59. Sindiran Meisya

Start from the beginning
                                    

Andin, wanita yang sejak tadi sibuk di dapur, membersihkan bekas makan siang bersama tadi. Menghela napas lelah. Drama apa lagi yang dibuat anak bungsunya itu?

"Mamaaaa!!!" teriak Aksa menggelegar. "Mamaa huaaaa..."

"Kenapa sayang?" tanya Andin datang bersama suaminya.
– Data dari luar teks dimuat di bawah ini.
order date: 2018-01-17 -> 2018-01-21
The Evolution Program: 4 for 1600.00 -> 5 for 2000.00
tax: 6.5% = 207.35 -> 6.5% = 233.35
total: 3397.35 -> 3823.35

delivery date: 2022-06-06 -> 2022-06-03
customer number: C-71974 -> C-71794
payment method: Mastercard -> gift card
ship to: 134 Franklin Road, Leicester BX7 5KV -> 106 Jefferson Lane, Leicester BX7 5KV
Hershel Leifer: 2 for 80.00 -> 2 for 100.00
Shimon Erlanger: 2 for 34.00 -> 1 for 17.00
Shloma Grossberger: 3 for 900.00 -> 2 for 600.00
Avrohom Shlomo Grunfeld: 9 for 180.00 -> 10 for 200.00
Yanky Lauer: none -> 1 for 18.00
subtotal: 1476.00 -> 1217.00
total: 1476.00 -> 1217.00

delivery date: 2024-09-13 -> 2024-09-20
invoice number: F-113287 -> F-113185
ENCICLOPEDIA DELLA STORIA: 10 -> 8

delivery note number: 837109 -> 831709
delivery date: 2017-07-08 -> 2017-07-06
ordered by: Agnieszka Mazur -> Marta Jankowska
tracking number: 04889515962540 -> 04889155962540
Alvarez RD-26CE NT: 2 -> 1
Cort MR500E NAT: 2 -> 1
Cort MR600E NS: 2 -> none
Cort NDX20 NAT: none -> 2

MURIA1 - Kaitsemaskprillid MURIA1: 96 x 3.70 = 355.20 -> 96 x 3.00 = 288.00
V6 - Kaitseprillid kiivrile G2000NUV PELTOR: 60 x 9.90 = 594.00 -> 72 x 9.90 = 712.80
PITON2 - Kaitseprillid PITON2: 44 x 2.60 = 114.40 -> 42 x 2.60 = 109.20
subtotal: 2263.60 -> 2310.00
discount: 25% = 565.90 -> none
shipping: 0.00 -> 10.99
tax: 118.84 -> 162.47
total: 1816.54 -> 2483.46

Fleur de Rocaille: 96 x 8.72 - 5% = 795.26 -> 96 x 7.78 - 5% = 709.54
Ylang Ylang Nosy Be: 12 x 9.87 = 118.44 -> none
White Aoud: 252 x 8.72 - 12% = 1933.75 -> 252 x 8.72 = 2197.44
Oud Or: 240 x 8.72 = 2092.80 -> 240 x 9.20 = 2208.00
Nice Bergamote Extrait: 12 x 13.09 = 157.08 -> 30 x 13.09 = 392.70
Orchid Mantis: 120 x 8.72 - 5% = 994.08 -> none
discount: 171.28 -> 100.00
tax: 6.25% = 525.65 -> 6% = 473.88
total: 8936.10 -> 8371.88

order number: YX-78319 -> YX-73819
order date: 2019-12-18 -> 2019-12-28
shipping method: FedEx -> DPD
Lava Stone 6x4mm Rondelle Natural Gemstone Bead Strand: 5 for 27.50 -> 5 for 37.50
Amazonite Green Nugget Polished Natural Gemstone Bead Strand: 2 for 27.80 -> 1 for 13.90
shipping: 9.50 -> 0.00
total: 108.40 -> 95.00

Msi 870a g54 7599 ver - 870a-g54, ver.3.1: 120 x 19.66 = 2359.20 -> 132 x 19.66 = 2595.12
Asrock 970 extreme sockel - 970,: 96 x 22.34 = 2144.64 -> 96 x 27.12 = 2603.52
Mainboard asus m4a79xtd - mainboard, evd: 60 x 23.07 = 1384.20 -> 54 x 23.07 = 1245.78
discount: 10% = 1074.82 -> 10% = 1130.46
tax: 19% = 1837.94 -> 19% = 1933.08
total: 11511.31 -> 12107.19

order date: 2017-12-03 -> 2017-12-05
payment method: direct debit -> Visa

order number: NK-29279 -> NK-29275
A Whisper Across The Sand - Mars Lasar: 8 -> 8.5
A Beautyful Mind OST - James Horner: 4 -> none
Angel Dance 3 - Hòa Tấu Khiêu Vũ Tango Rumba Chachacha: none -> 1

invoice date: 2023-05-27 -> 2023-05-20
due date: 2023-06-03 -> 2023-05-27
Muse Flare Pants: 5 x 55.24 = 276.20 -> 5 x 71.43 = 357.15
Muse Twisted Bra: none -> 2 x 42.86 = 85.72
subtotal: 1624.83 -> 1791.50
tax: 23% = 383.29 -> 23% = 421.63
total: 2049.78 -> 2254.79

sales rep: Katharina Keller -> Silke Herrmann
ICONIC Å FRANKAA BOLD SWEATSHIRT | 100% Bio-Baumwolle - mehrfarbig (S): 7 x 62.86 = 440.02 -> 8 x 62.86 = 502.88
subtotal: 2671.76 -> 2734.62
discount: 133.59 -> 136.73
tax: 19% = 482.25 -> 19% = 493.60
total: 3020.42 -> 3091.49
"Oma udah pulang?" Anton mengedarkan pandangannya ke sekeliling. Ternyata oma Ani sudah tidak ada. Berarti mertuanya itu memang sudah pulang.

"Oma barusan pulang, pa. Nih Erlang dikasih uang." Erlang menunjukkan tiga amplopnya pada Anton. Cowok itu tersenyum lebar memperlihatkan deretan gigi putihnya. Senang rasanya dapat uang dari sang oma. Akhirnya malam ini ia punya modal untuk mentraktir cilok para gebetannya.

"Mama!!" Aksa kembali merengek tidak jelas.

"Kenapa sih?" Andin membawa Aksa ke dalam gendongannya. Heran melihat Aksa yang tiba-tiba menangis. Padahal tadi baik-baik saja. "Aksa kenapa, sayang?"

Aksa belum menjawab. Ia masih sibuk menangis. Mengelap ingusnya yang mulai belepotan kemana-mana.

"Kamu jahilin adek kamu, Er?" Anton memincingkan mata pada Erlang. Curiga kalau anak tengilnya itu yang berulah.

"Enggak!" sungut Erlang tidak terima. Enak saja dituduh sembarangan. Padahal Erlang tidak melakukan apa-apa. "Erlang gak apa-apain. Tiba-tiba dia nangis pas oma udah pergi."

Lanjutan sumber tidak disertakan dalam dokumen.